I will say it again....

To all the wardens we have online (several BTW):

Please visit my property as many times as you wish day or night.  We appreciate what you do to keep the sloppy garbage off our land.


----------



## Arrow3

I have no issue with game wardens....I have only been checked by one in 20 years of hunting...Never have gave them a reason to look for me...


----------



## quailchaser

trailhunter said:
			
		

> I think you  folks are confusing two seperate points that originally came out in this thread, the rumored "superior powers" of Game officers and then the idea of "trespassing without any reason".
> 
> Go back through the thread, this started in response to the statement that "Game Wardens have 'more power' than any other Law enforcement officer".  Again, this is simply not true and if you really believe this then you need to speak with someone who's cabable of correctly interpreting an O.C.G.A. statute and who knows the difference between the holding in a case and language that is dicta.
> 
> I would suggest that you contact a defense attorney who practices in this area and deals with these issues every day.
> 
> As to the search and seizure issue on private land, again, I'm not going to to discuss this here.
> 
> If you have a question or a problem, contact a local attorney and he will discuss the matter with you and if applicable, whatever civil and criminal remedies you may have against the individual.
> 
> th



I responded because you said they could not enter onto anyones property, period! and they would be outside the law if they did. Well I say they can and I will just leave it at that.


----------



## Throwback

This thread is beginning to bore me. 


T


----------



## jason308

Heck I'd call him up and tell him thanks! Offer up one of my stands to let em look for trespassers or folks on the road! If you aren't doing anything wrong then it doesn't matter does it? Look at it like this, if you ever have to call them cause some scumbag poacher is on your land, he will already have an idea of what the place looks like. Thanks to all the LEs for doing what they do everyday!   And if you ask me that whole warrant thing is male bovine manure in some cases, like the LE walking around the side of the house when no one answered the door and finding the dope plants.....It is saddening and frustrating that something like that holds up in court.... I'm not implying that they should just be able to break down the door because they feel like it (which most will not do) but sometimes there is a good reason and a crime is a crime is a crime.....I will stop there.....


----------



## gadeerwoman

"I will say it again....

To all the wardens we have online (several BTW):

Please visit my property as many times as you wish day or night. We appreciate what you do to keep the sloppy garbage off our land."

I'll second that JT !!


----------



## JerryC

JerryC said:
			
		

> I have a picture of a warden on one of my trail cams from a few years ago. I'll post it soon when I find it since this post has gone on so long with no pics. -JerryC


Here's the picture.  He was looking for corn where I was turkey hunting, going on a tip from the guy who put out the corn. The warden was a very nice guy and is welcome where I'm hunting any time any place.  Of course, nobody wants to have a hunt ruined, but if you play by the rules, you probably have very little chance of that happening.  The only reason I put this picture here is because I find it a little amusing. We see deer, birds, coyotes, bobcats, and all sorts of animals. I have a picture of a poacher, too. I also lost a camera to one... 

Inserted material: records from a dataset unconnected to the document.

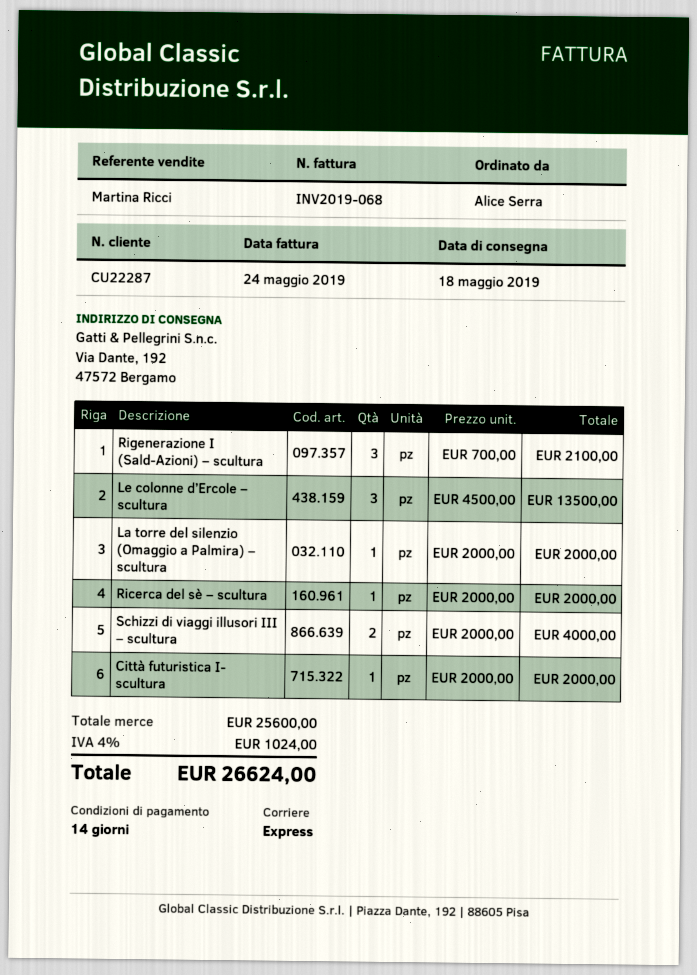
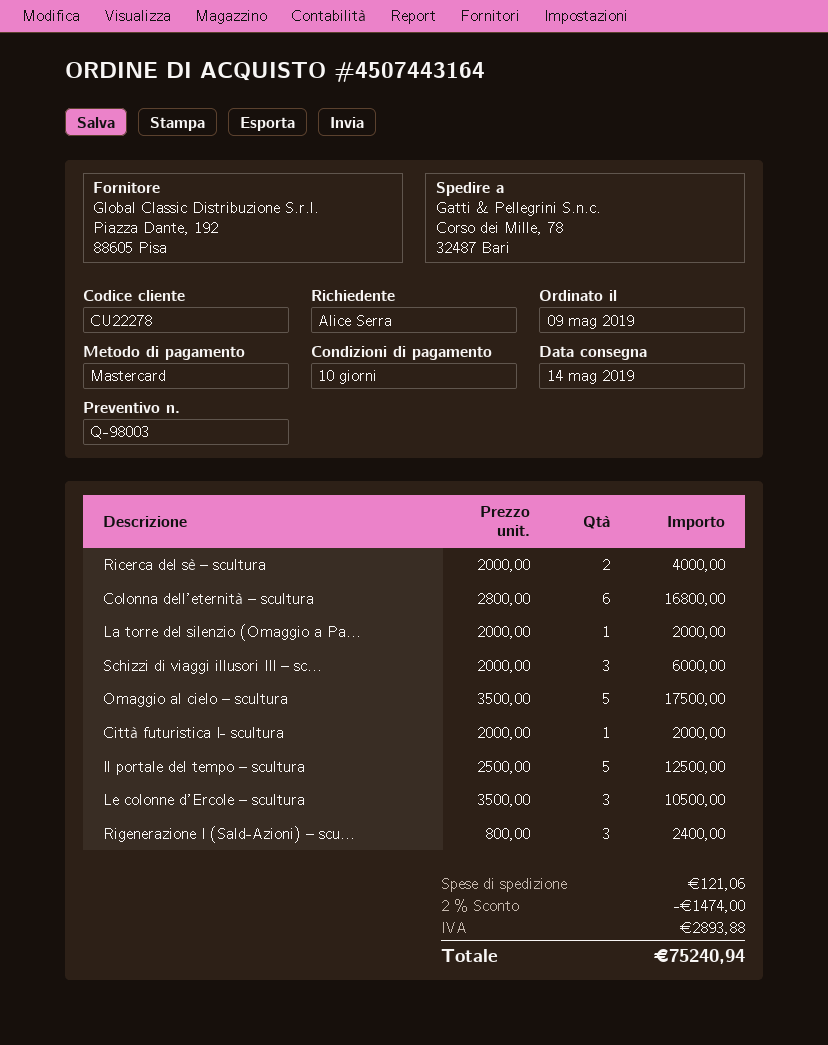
delivery date: 2019-05-18 -> 2019-05-14
payment terms: 14 days -> 10 days
customer number: CU22287 -> CU22278
ship to: Via Dante, 192, 47572 Bergamo -> Corso dei Mille, 78, 32487 Bari
Rigenerazione I (Sald-Azioni) – scultura: 3 x 700.00 = 2100.00 -> 3 x 800.00 = 2400.00
Le colonne d’Ercole – scultura: 3 x 4500.00 = 13500.00 -> 3 x 3500.00 = 10500.00
Ricerca del sè – scultura: 1 x 2000.00 = 2000.00 -> 2 x 2000.00 = 4000.00
Schizzi di viaggi illusori III – scultura: 2 x 2000.00 = 4000.00 -> 3 x 2000.00 = 6000.00
Colonna dell’eternità – scultura: none -> 6 x 2800.00 = 16800.00
Omaggio al cielo – scultura: none -> 5 x 3500.00 = 17500.00
Il portale del tempo – scultura: none -> 5 x 2500.00 = 12500.00
discount: none -> 2% = 1474.00
shipping: none -> 121.06
tax: 1024.00 -> 2893.88
total: 26624.00 -> 75240.94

My brother is a game warden in another state and it is nice to see the other folks who have respect for their profession.  I know they aren't all nice, but what profession is 100% nice?  -JerryC


----------



## seaweaver

It's always been my understanding that the order of state power is... top down
Mortician
Govenor
Gamewarden


Had a guy arrested two days after they saw him turn away from the landing.For bui, ??? nobody understood that one.


cw


----------



## Heathen

Heck we even have a member of our club that's a game warden. That is very nice by the way he definitely looks after our land and catches quite a few tresspassers on it. Hey I hunt legal and have never had one disrupt one of my hunts yet.


----------



## stickflinger

To everyone that supports us THANK YOU. I will leave it at that.


----------



## LJay

Well, I sure do support the Game Enforcement officers. They do a heck of a job..


----------



## dapper dan

If you are worried about the game warden ruining a hunt. Maybe put a note on your truck, saying i'll be back in a few . Who knows maybe that way he wouldn't walk in on you and ruin your hunt.


----------



## Jim Thompson

I killed off some of the comments begining with the kids, no need for that here as well as the comments that have followed.


----------



## hpurvis

We had one come on our place and he was given a tour, Given all our phone numbers and offered a key to the gate. He is welcome any time. I have been checked on a couple of dove shoots and always found them to be great guys. When he saw the nbr of empty hulls and 2 doves he kinda chuckled at my shooting ability. I give them no reason to suspect me and have never hesitated to call them and ask for their help. I even gave the sheriff and game warden the combo to a lock on a previous piece of land.


----------



## LJay

I had one check me on a dove shoot. He liked my Italian Stallion (Berretta) so much, he shot at a couple of doves with it. Super nice guy.


----------



## TriggerHappyJack

Does anyone know how you find out/contact the game warden fora certain area?


----------



## Mechanicaldawg

http://www.gohuntgeorgia.com/content/displaycontent.asp?txtDocument=447


----------



## GeauxLSU

LJay said:
			
		

> I had one check me on a dove shoot. He liked my Italian Stallion (Berretta) so much, he shoot at a couple of doves with it. Super nice guy.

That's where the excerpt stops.